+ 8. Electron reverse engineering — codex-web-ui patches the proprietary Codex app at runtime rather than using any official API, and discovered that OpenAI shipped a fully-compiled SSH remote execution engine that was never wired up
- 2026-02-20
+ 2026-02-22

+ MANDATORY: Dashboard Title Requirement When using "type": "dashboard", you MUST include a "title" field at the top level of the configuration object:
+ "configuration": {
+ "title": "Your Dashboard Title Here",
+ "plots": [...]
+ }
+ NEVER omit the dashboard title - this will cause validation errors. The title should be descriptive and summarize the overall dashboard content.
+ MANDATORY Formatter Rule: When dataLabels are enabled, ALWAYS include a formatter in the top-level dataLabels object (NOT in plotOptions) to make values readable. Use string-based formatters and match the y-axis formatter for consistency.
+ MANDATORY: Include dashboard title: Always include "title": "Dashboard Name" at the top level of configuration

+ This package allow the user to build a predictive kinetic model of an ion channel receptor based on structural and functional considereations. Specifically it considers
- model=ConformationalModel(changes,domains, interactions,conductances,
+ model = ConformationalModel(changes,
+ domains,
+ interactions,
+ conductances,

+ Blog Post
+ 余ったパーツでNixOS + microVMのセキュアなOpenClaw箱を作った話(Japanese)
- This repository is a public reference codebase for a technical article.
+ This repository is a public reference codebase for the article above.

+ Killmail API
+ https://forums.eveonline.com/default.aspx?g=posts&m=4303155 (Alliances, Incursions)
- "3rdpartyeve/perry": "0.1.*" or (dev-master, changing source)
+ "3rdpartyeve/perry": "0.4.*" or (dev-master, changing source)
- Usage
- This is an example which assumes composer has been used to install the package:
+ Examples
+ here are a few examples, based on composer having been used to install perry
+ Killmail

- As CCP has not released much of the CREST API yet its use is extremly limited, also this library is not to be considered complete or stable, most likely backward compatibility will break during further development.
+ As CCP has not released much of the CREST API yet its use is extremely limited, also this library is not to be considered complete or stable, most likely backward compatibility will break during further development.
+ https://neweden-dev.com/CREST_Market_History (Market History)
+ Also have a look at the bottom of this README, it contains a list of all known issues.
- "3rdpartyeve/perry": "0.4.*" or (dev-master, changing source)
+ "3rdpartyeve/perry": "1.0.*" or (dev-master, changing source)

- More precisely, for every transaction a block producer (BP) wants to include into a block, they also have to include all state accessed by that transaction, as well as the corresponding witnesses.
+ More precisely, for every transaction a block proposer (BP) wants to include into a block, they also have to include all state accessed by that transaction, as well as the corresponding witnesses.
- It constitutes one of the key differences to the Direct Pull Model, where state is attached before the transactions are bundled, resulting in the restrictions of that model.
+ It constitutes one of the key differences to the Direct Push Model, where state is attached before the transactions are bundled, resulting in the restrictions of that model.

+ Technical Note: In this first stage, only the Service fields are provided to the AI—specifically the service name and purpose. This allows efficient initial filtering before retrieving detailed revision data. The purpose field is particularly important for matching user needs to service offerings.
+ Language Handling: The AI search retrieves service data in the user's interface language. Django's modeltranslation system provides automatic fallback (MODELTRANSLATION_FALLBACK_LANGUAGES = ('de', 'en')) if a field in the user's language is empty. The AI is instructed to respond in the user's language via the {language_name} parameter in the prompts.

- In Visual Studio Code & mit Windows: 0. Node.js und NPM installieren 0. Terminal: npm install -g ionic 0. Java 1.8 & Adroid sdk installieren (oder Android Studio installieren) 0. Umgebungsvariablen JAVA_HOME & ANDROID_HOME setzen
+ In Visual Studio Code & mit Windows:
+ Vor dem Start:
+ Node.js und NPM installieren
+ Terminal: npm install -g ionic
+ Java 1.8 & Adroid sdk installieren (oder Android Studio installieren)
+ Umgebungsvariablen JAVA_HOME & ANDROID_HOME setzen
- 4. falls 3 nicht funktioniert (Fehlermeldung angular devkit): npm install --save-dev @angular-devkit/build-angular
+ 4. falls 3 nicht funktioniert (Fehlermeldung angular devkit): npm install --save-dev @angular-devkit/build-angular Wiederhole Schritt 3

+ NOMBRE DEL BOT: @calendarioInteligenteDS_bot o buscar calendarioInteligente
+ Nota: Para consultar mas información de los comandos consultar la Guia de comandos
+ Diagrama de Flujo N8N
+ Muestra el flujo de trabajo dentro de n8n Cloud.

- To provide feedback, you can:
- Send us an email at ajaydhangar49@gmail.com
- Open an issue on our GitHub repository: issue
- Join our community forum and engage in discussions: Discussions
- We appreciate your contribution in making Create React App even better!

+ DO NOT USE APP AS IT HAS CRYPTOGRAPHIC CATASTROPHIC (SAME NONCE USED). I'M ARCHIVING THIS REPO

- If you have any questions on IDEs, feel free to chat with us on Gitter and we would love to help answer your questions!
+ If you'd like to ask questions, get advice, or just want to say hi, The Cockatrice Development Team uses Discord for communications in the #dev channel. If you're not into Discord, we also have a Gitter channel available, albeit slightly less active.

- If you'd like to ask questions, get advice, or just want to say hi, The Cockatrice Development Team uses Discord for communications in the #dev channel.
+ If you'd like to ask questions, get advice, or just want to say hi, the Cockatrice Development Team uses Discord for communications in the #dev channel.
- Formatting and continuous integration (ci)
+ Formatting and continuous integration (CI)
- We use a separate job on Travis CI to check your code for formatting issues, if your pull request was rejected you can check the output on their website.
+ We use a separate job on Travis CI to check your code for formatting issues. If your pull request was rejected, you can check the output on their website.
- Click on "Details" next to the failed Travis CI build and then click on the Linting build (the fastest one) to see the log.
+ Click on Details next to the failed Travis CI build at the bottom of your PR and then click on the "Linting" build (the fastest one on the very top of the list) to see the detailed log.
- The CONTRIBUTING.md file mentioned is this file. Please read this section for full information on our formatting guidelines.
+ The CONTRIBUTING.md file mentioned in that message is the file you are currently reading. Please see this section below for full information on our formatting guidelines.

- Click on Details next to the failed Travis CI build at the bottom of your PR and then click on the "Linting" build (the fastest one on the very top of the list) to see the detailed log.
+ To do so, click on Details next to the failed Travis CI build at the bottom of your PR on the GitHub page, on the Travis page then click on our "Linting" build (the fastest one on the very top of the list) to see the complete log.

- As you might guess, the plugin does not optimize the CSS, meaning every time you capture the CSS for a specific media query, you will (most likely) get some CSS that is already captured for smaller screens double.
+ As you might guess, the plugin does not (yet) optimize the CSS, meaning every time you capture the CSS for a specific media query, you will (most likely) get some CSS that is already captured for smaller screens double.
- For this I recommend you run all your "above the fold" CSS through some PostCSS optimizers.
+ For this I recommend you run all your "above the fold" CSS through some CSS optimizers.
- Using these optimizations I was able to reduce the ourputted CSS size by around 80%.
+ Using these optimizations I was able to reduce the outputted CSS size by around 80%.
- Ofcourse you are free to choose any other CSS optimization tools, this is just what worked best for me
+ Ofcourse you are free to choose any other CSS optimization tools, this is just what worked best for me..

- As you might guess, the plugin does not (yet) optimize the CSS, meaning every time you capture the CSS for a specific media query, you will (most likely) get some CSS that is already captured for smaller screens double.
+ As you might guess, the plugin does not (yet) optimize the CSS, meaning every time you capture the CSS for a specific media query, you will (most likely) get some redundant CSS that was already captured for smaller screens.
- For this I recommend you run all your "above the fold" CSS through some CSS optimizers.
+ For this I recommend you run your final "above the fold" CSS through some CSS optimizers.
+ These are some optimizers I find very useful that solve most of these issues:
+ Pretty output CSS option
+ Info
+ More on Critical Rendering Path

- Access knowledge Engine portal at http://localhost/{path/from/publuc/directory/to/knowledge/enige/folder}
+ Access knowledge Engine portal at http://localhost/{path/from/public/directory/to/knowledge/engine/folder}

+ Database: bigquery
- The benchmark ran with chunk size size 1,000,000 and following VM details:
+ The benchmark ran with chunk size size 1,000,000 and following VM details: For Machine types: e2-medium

WORK INSTRUCTION: Collect each line of the entries that has the word "changes", copying it in full.

RESPONSE BELOW:
- model=ConformationalModel(changes,domains, interactions,conductances,
+ model = ConformationalModel(changes,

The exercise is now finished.